In between procrastinating over final reports and filling in odd gaps in our new RDM advice, we are preparing some material on the cost of a data loss event. This will arrive in due course, but I thought it would be useful to precede it with a consideration of the cost of simply owning a typical storage device operated by a typical small research group. I have experience of this in a previous life when I used to buy and maintain kit for several research groups in the Science and Technology Research Institute (STRI) at the University of Hertfordshire.
Dr Phil Richards, CIO at Loughborough coined the acronym DDUD - distributed datacenter under the desk [reference needed]. In STRI, our bit of the DDUD was probably quite advanced for its time: half a dozen network attached storage devices (NAS); an Uninterruptible Power Supply (UPS), mainly to protect against spikes in the office power supply; a partitioned section of an office, otherwise used as a machine graveyard; and a domestic air conditioning unit (AC).
Each NAS had four discs, configured in RAID5 array. So the mean-time-between-failure (mtbf) for a NAS was mtbf-device/4. Consequently, my experience was that every NAS suffered a disc outage at least once in its three year warranty period. We tended to retire them to non-essential use after the warranty due to the relatively high cost of replacement parts and increased rate of failure. When a disc failed, the RAID5 array protected our bytes and allowed us to continue working in a degraded state (though at considerable risk) while the replacement part was acquired, but the required downtime to replace the disc and rebuild the array (the discs were not hot-swappable) was quite an inconvenience.
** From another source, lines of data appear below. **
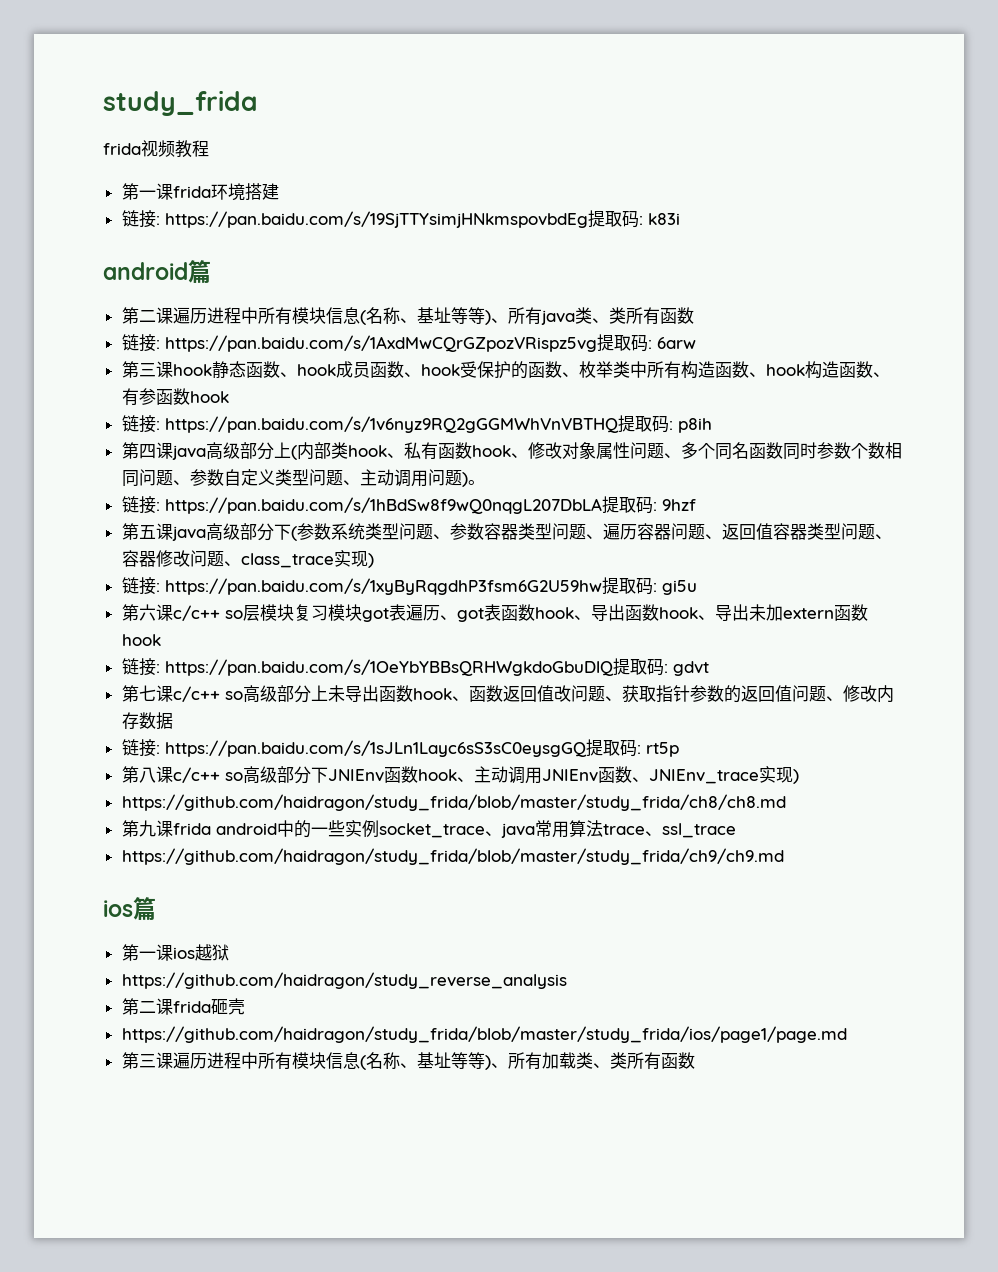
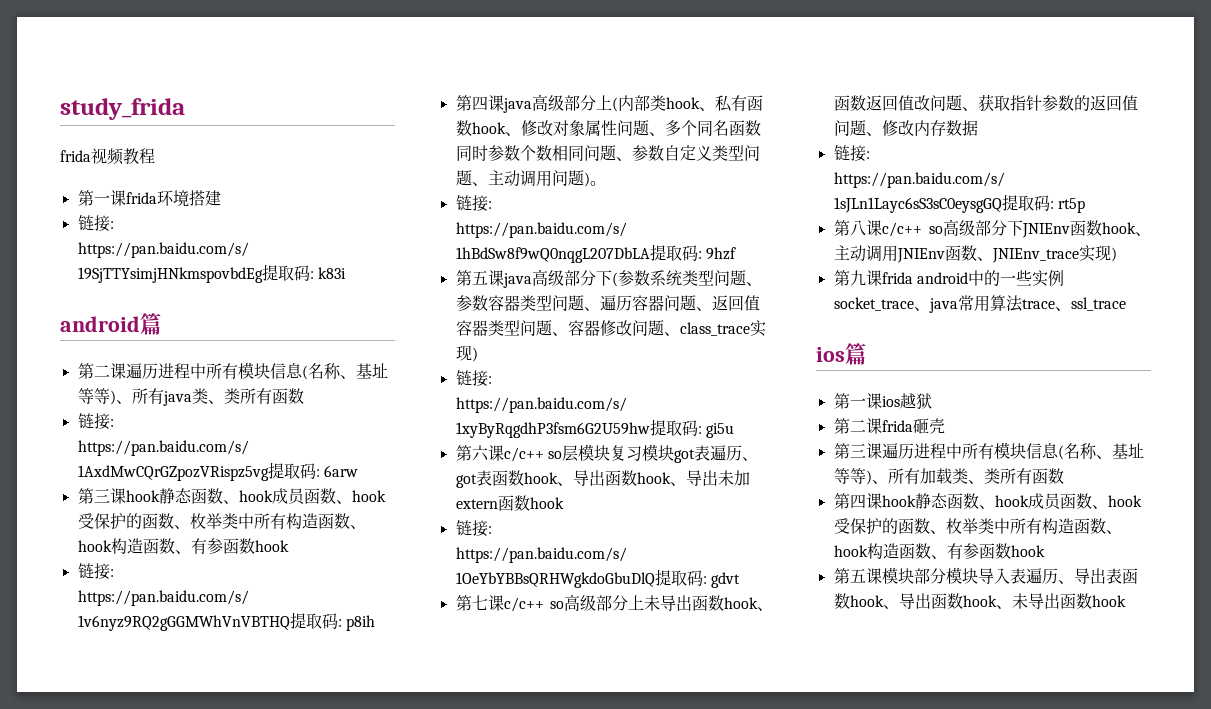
[121,794,786,811] // https://github.com/haidragon/study_frida/blob/master/study_frida/ch8/ch8.md -> (1117, 254) none
[121,848,784,865] // https://github.com/haidragon/study_frida/blob/master/study_frida/ch9/ch9.md -> (1126, 304) none
[121,972,567,989] // https://github.com/haidragon/study_reverse_analysis -> (932, 401) none
[121,1026,847,1043] // https://github.com/haidragon/study_frida/blob/master/study_frida/ios/page1/page.md -> (945, 426) none
(695, 1060) none -> [833,493,1142,510] [833,518,1122,534] [833,543,1045,559] [833,567,1138,584] [833,593,1126,609] // 第四课hook静态函数、hook成员函数、hook受保护的函数、枚举类中所有构造函数、hook构造函数、有参函数hook // 第五课模块部分模块导入表遍历、导出表函数hook、导出函数hook、未导出函数hook

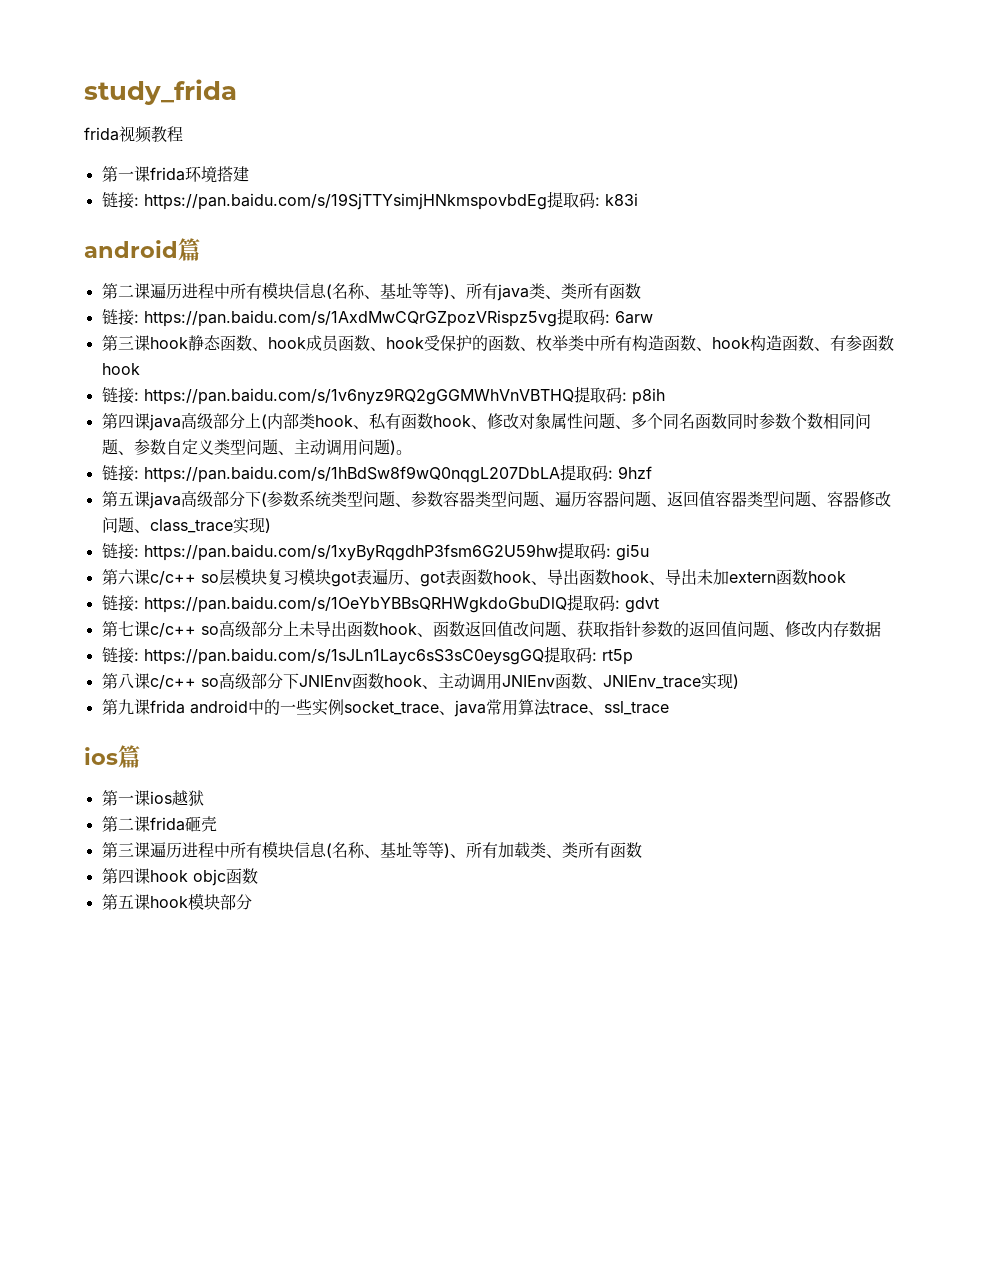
[914,493,1142,510] [833,518,1122,534] [833,543,1045,559] [833,568,882,584] 静态函数、hook成员函数、hook受保护的函数、枚举类中所有构造函数、hook构造函数、有参函数hook // 第五课 -> [192,868,258,886] [101,894,188,910] objc函数 // 第五课hook
[945,567,1138,584] [833,593,1126,609] 模块导入表遍历、导出表函数hook、导出函数hook、未导出函数hook -> (252, 902) none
I mention all this not to prove my heritage as a geek, but to illustrate the point that maintaining local storage involves a lot of faffing about that needs to be accounted for.
So, to the calculation. I am going to use the direct modern descendant of our NASs for capital costs; use a pay scale of a middle career researcher for the labour cost (I was actually one, then two, whole pay scales higher at the time); and pick a Power Usage Effectiveness (PUE) ratio = 2. This means that the cost of running the room, UPS and AC is the same as the IT equipment, which is probably an underestimate, but it will do. I don’t know what our power costs are, so I will use a small business tariff that I happen to know about. I haven’t included a share of the capital cost of the UPS or AC.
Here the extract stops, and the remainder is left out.